Web page revision data

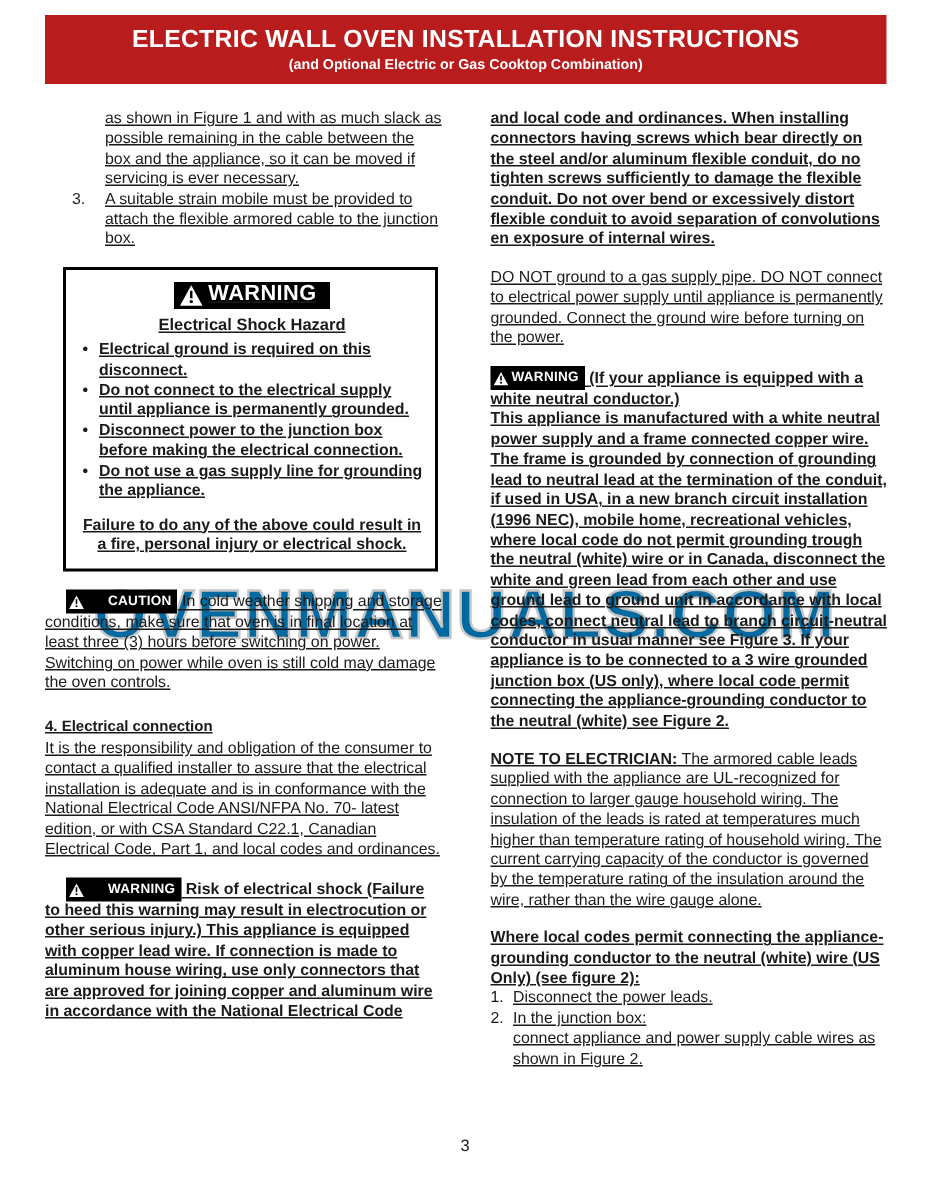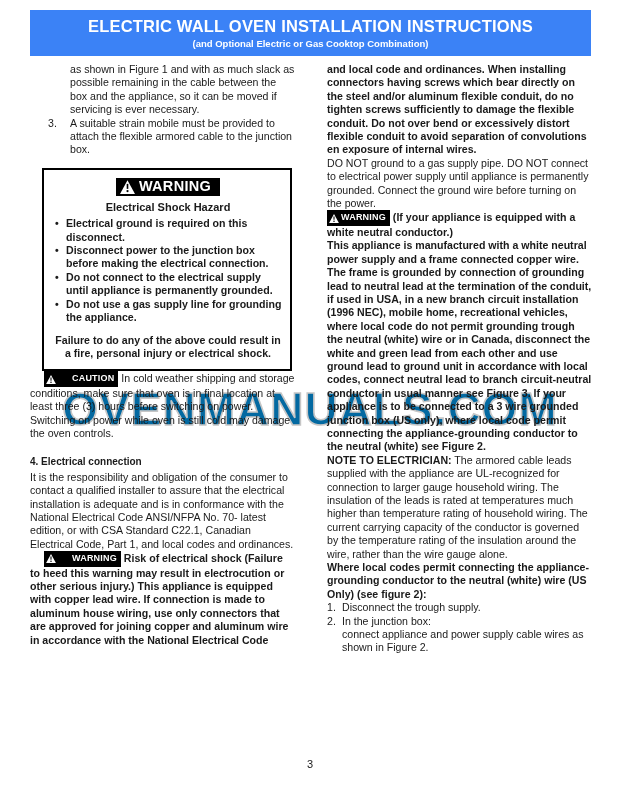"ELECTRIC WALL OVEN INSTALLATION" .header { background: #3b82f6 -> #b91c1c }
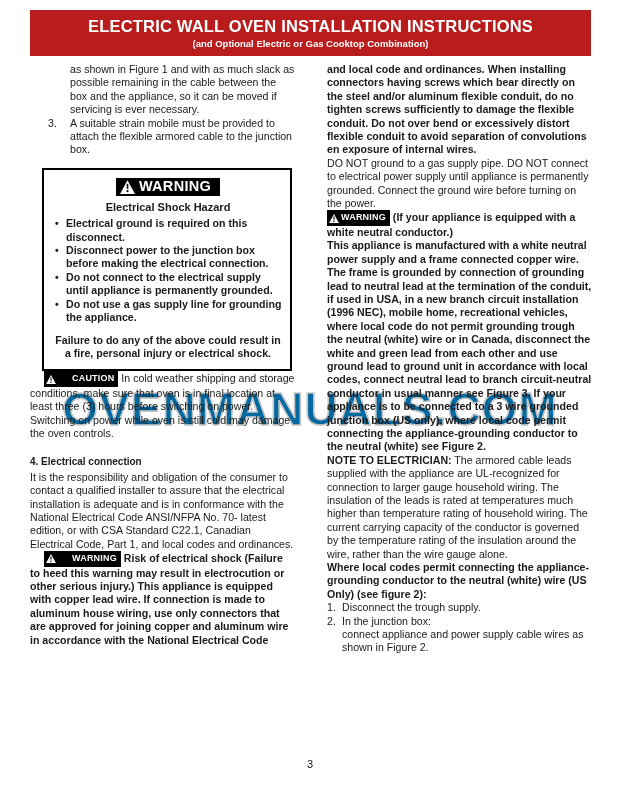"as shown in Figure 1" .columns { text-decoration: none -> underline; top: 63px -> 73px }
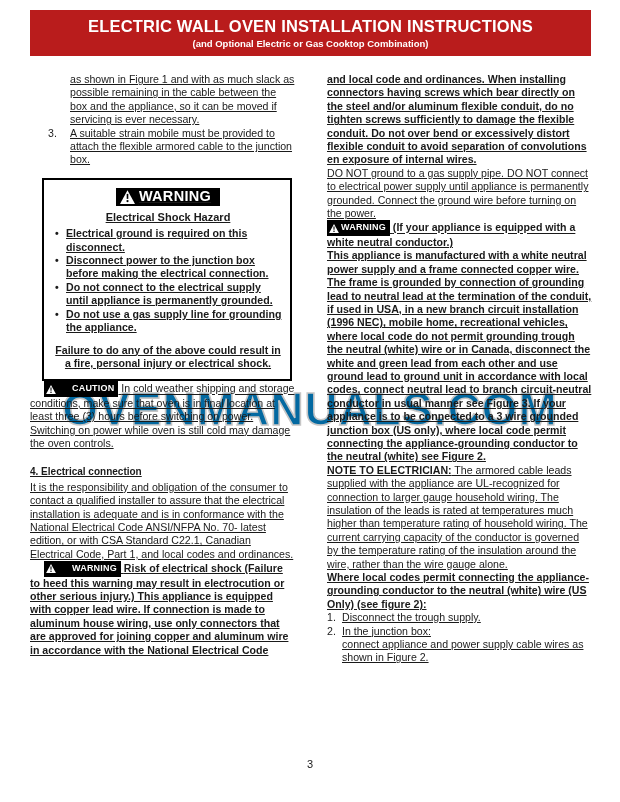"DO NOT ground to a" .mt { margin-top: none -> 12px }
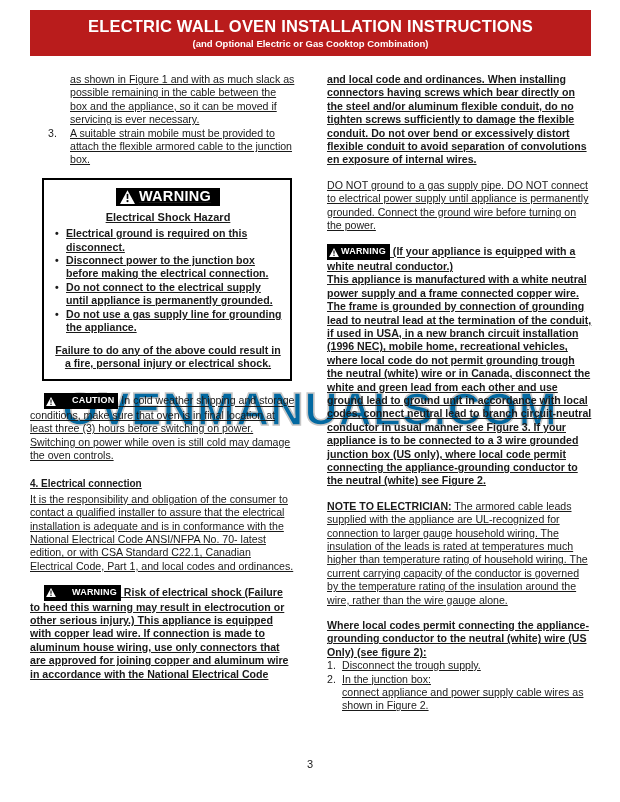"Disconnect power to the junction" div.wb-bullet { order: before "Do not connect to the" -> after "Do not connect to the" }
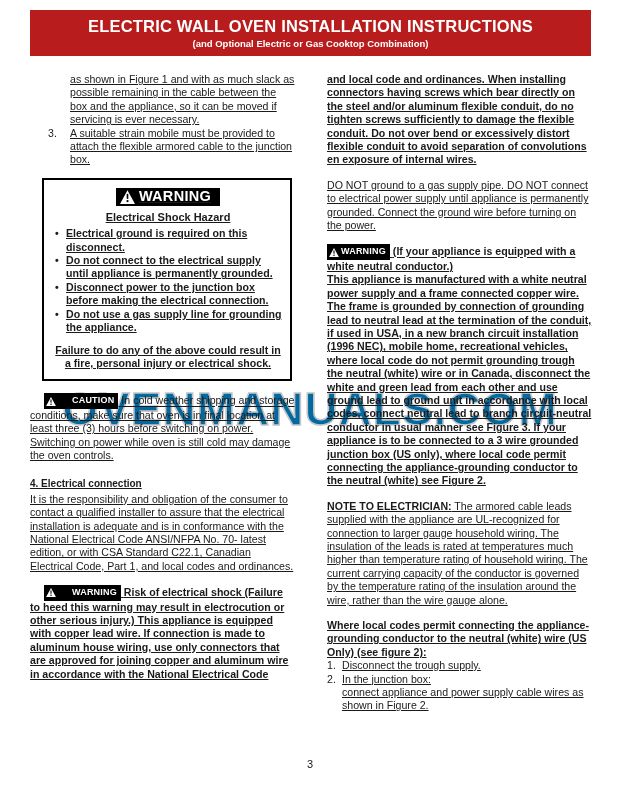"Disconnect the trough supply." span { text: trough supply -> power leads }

§ ACTIVITY
Whatever the records hold apart from pictures should be repeated exactly.

§ SOLUTION TO THE EXERCISE
"ELECTRIC WALL OVEN INSTALLATION" .header { background: #3b82f6 -> #b91c1c }
"as shown in Figure 1" .columns { text-decoration: none -> underline; top: 63px -> 73px }
"DO NOT ground to a" .mt { margin-top: none -> 12px }
"Disconnect power to the junction" div.wb-bullet { order: before "Do not connect to the" -> after "Do not connect to the" }
"Disconnect the trough supply." span { text: trough supply -> power leads }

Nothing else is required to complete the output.